We floated for about 45 minutes or so in cloudy water without a bite and I was starting to fear for my life. I had woken my girlfriend up at 5:30 and now couldn't produce a fish. As we continued onward the water began to clear and I started to feel a little less nervous. And then it happened. We were suddenly into the fish and a bunch of them. I got on the board with 3 or 4 bass while my buddy was busy breaking all of his off. Suggested to my girlfriend that we switch off and let me paddle for a little bit while she fished.

IMG_3318 by wallace west, on Flickr

IMG_3312 by wallace west, on Flickr

She caught a couple and it was more or less consistent for the rest of the trip. Saw a couple carp that had to be pushing 20+ inches but they weren't interested in the popper and due to the early morning and forgetting the bag thats all I had.

IMG_3319 by wallace west, on Flickr

IMG_3320 by wallace west, on Flickr

IMG_3321 by wallace west, on Flickr

IMG_3324 by wallace west, on Flickr

Rest of the trip went smooth and we ended up with 40+ fish between the 3 of us. 

Get back to his grandparent's house and decided to walk down to the pond and do some product testing. The bream was on a moodah poodah variant I tied and the bass were on a couple flies I got in a bass fly swap recently.
Probably hooked 20 or so bass and 5 of those big bream between saturday evening and sunday morning.

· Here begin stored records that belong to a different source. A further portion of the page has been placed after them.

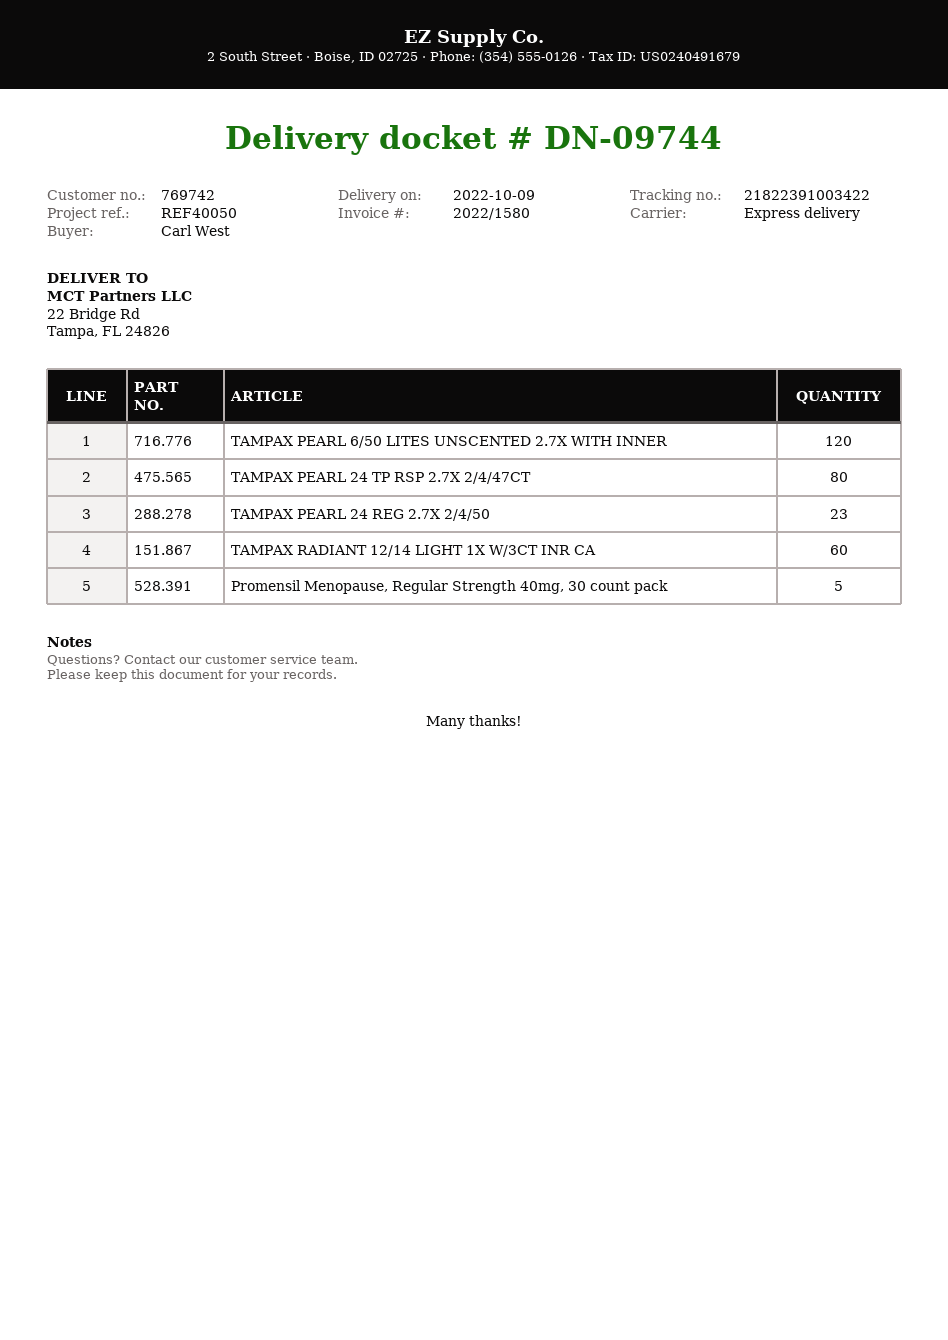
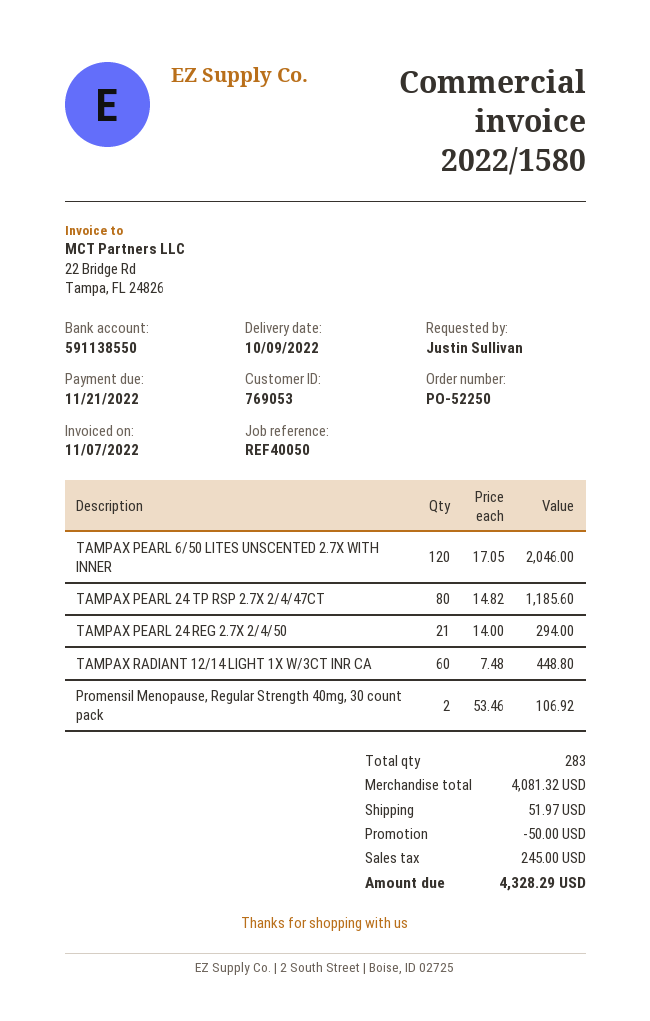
customer number: 769742 -> 769053
ordered by: Carl West -> Justin Sullivan
TAMPAX PEARL 24 REG 2.7X 2/4/50: 23 -> 21
Promensil Menopause, Regular Strength 40mg, 30 count pack: 5 -> 2

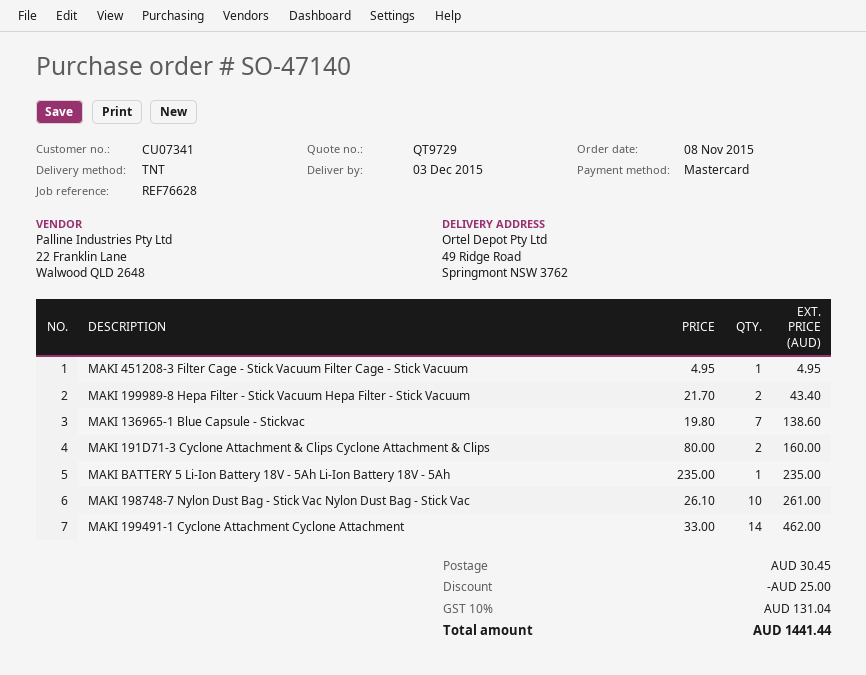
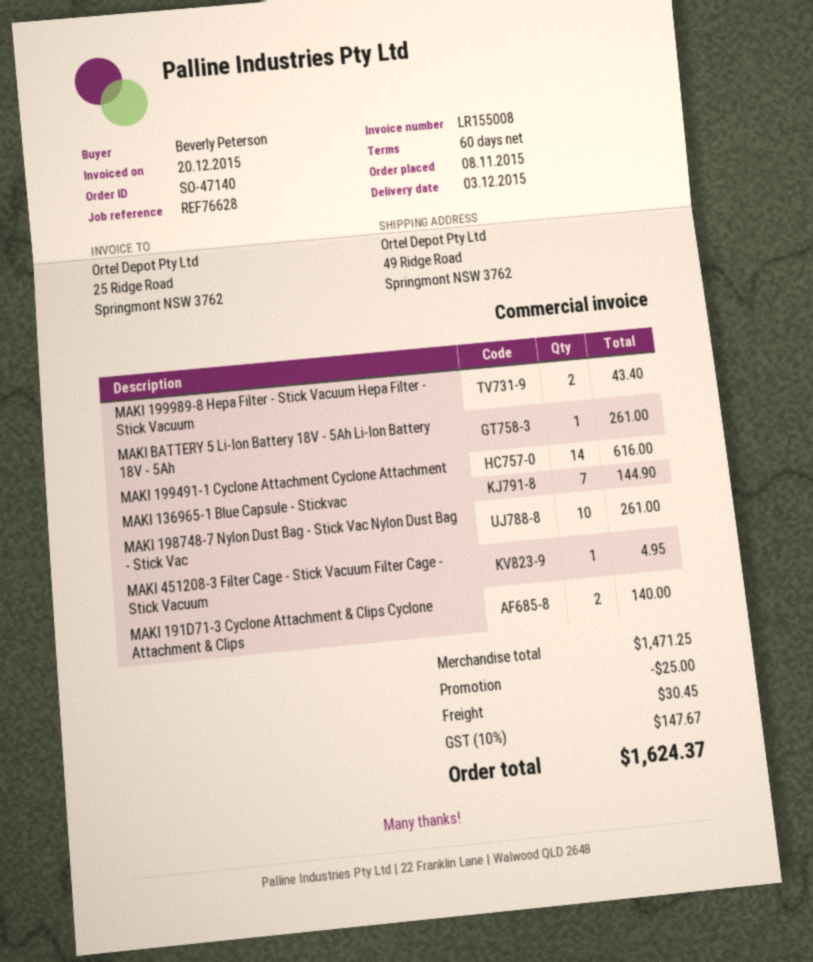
MAKI 136965-1 Blue Capsule - Stickvac: 7 for 138.60 -> 7 for 144.90
MAKI 191D71-3 Cyclone Attachment & Clips Cyclone Attachment & Clips: 2 for 160.00 -> 2 for 140.00
MAKI BATTERY 5 Li-Ion Battery 18V - 5Ah Li-Ion Battery 18V - 5Ah: 1 for 235.00 -> 1 for 261.00
MAKI 199491-1 Cyclone Attachment Cyclone Attachment: 14 for 462.00 -> 14 for 616.00
tax: 10% = 131.04 -> 10% = 147.67
total: 1441.44 -> 1624.37

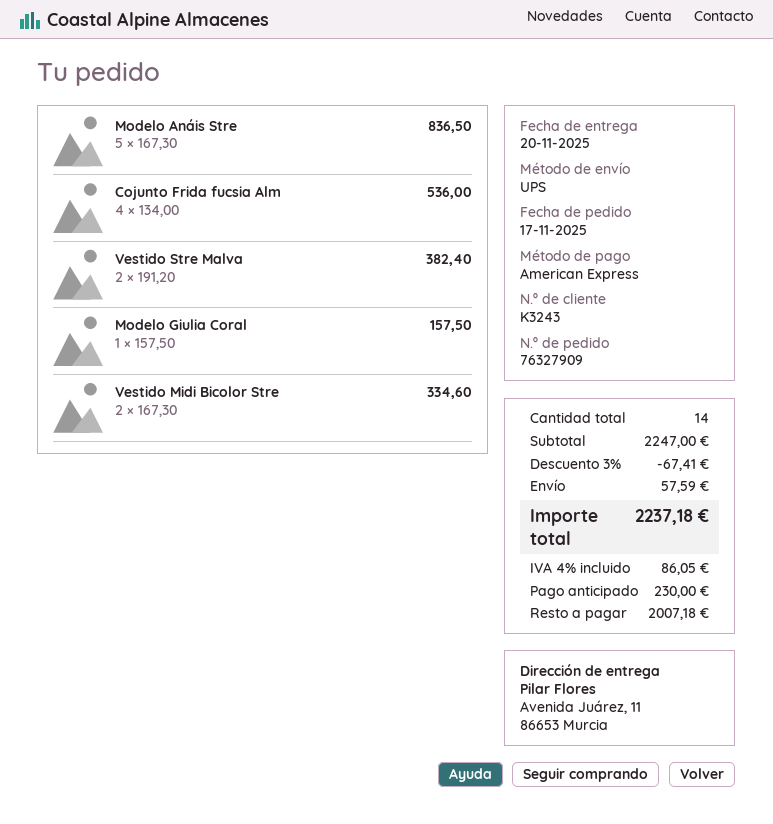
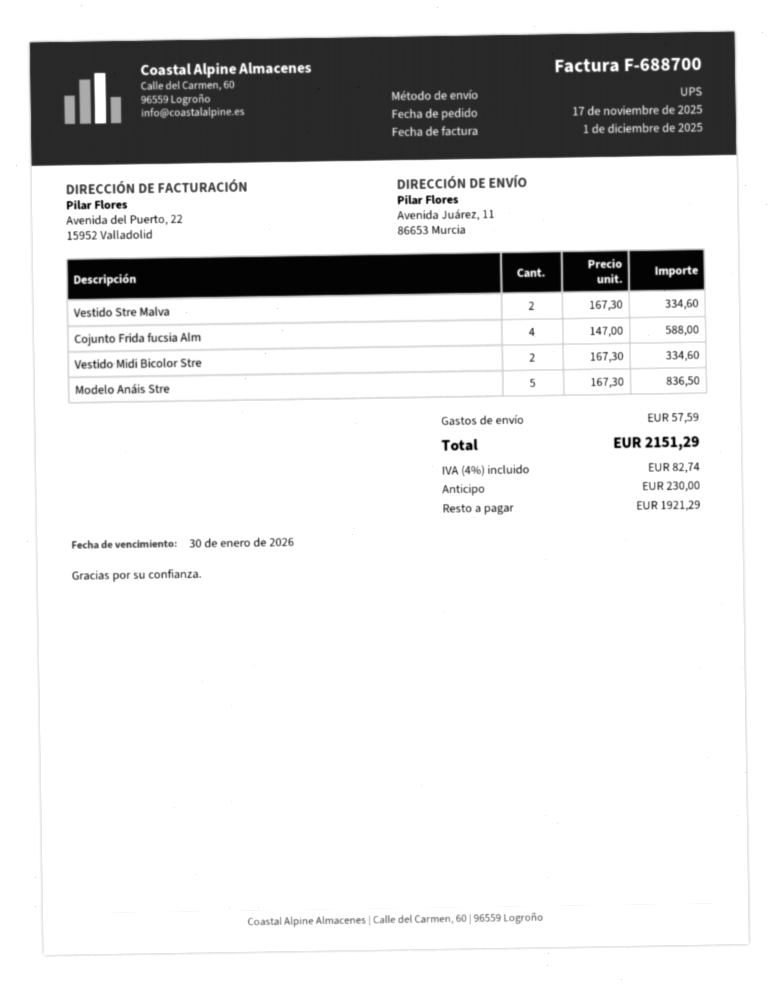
Cojunto Frida fucsia Alm: 4 x 134.00 = 536.00 -> 4 x 147.00 = 588.00
Vestido Stre Malva: 2 x 191.20 = 382.40 -> 2 x 167.30 = 334.60
Modelo Giulia Coral: 1 x 157.50 = 157.50 -> none
discount: 3% = 67.41 -> none
tax: 4% = 86.05 -> 4% = 82.74
total: 2237.18 -> 2151.29
balance: 2007.18 -> 1921.29

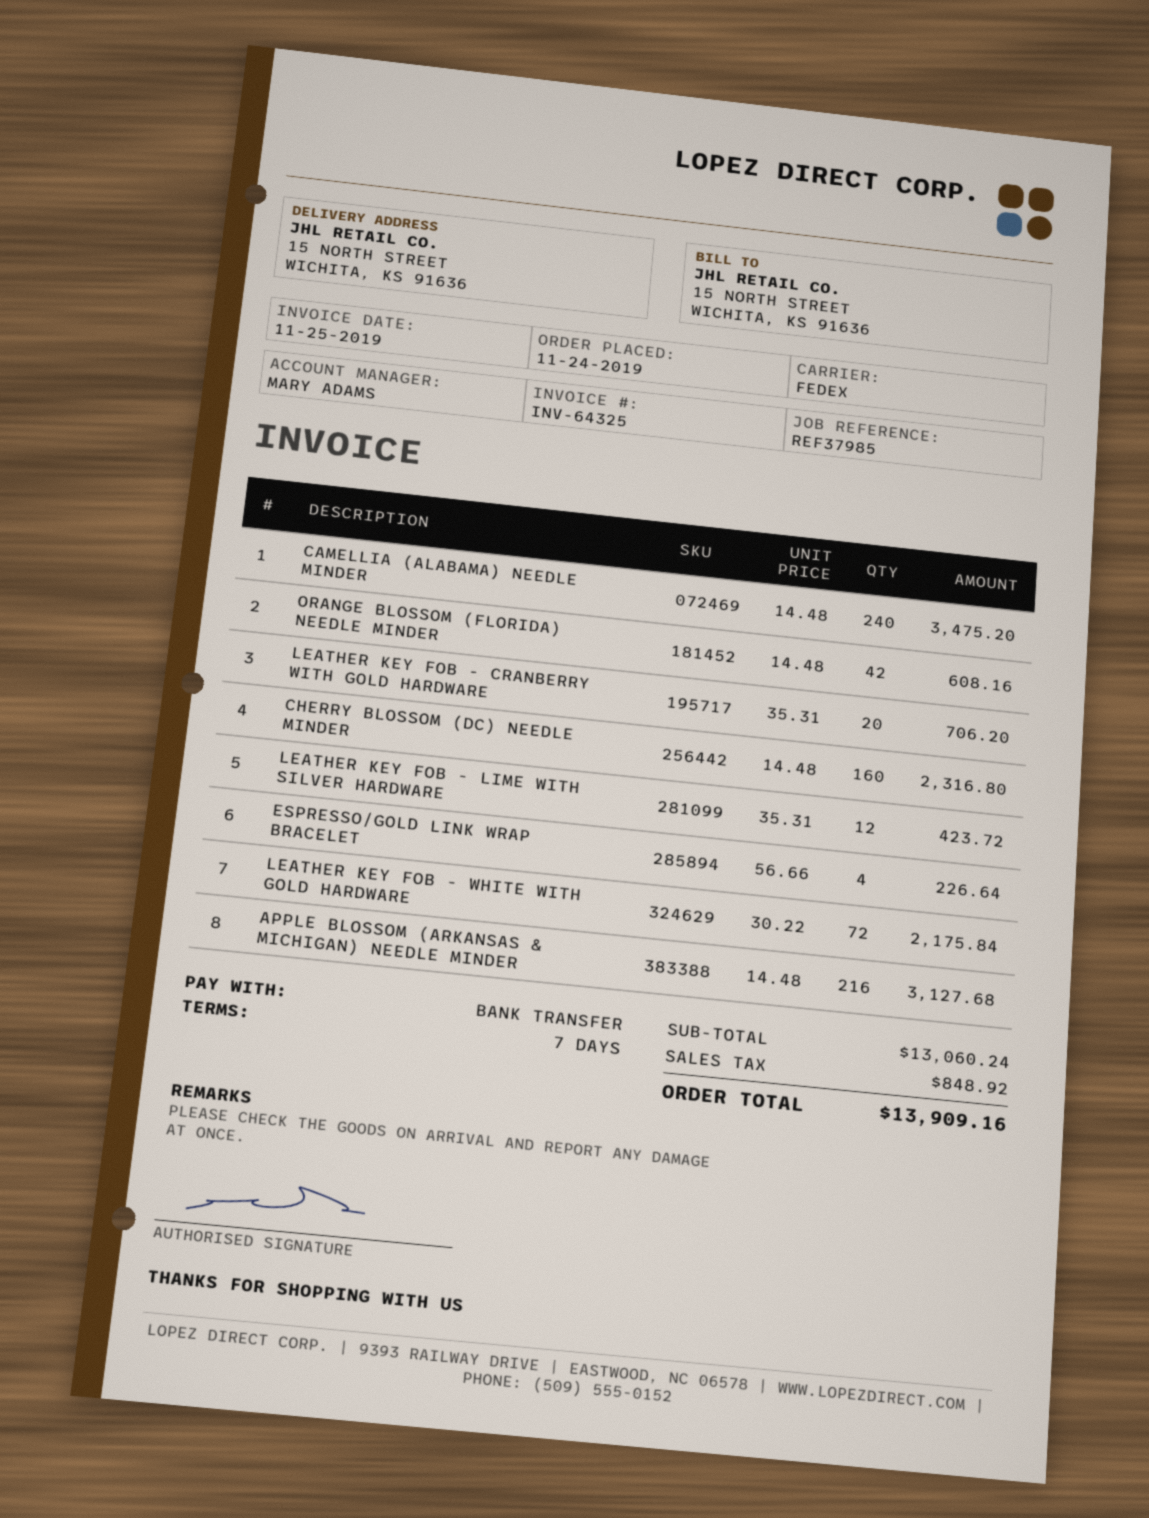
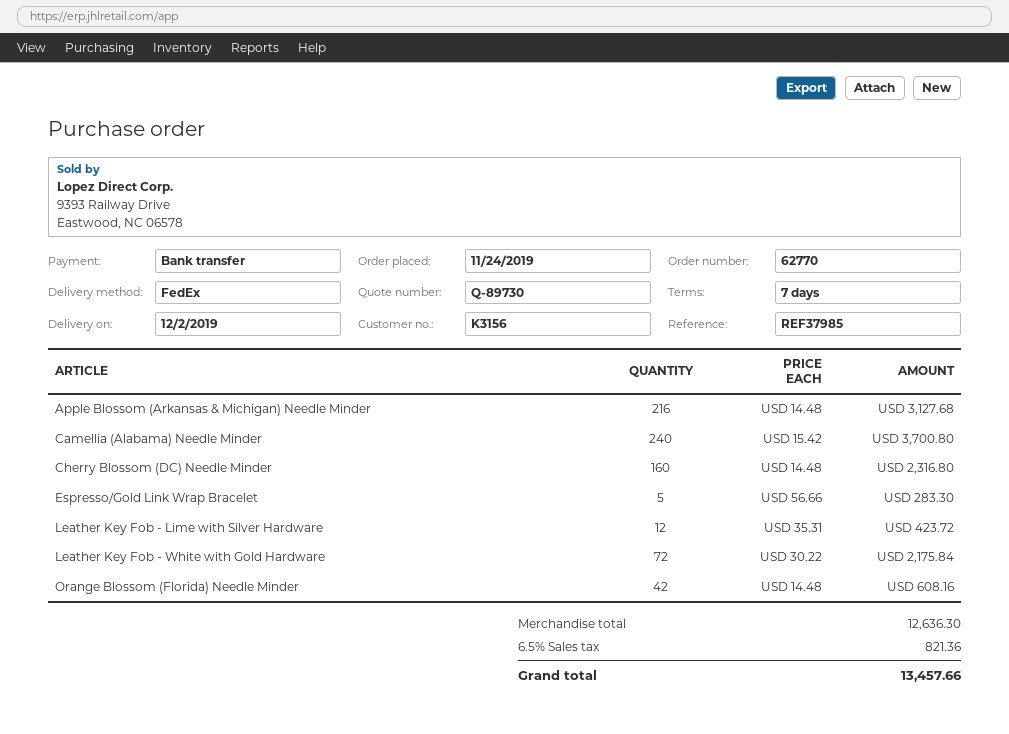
CAMELLIA (ALABAMA) NEEDLE MINDER: 240 x 14.48 = 3475.20 -> 240 x 15.42 = 3700.80
LEATHER KEY FOB - CRANBERRY WITH GOLD HARDWARE: 20 x 35.31 = 706.20 -> none
ESPRESSO/GOLD LINK WRAP BRACELET: 4 x 56.66 = 226.64 -> 5 x 56.66 = 283.30
subtotal: 13060.24 -> 12636.30
tax: 848.92 -> 821.36
total: 13909.16 -> 13457.66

IMG_3316 by wallace west, on Flickr

IMG_3313 by wallace west, on Flickr

IMG_3326 by wallace west, on Flickr

Went inside and watched Mississippi State and Ole Miss get stomped. Thankful LSU lost to troy so that we had something to cheer about. Woke up early Sunday and got the 2 green fields planted and even saw a little doe. My buddy had one of the old manual seed dispensers so watching him try to walk around in the ant covered field throwing seeds everywhere made for some good laughs.


----------



## NKlamerus (Jan 4, 2016)

Sounds like a good trip! Detours make everything exciting 

I too fear my gf when I can't produce a fish lol


----------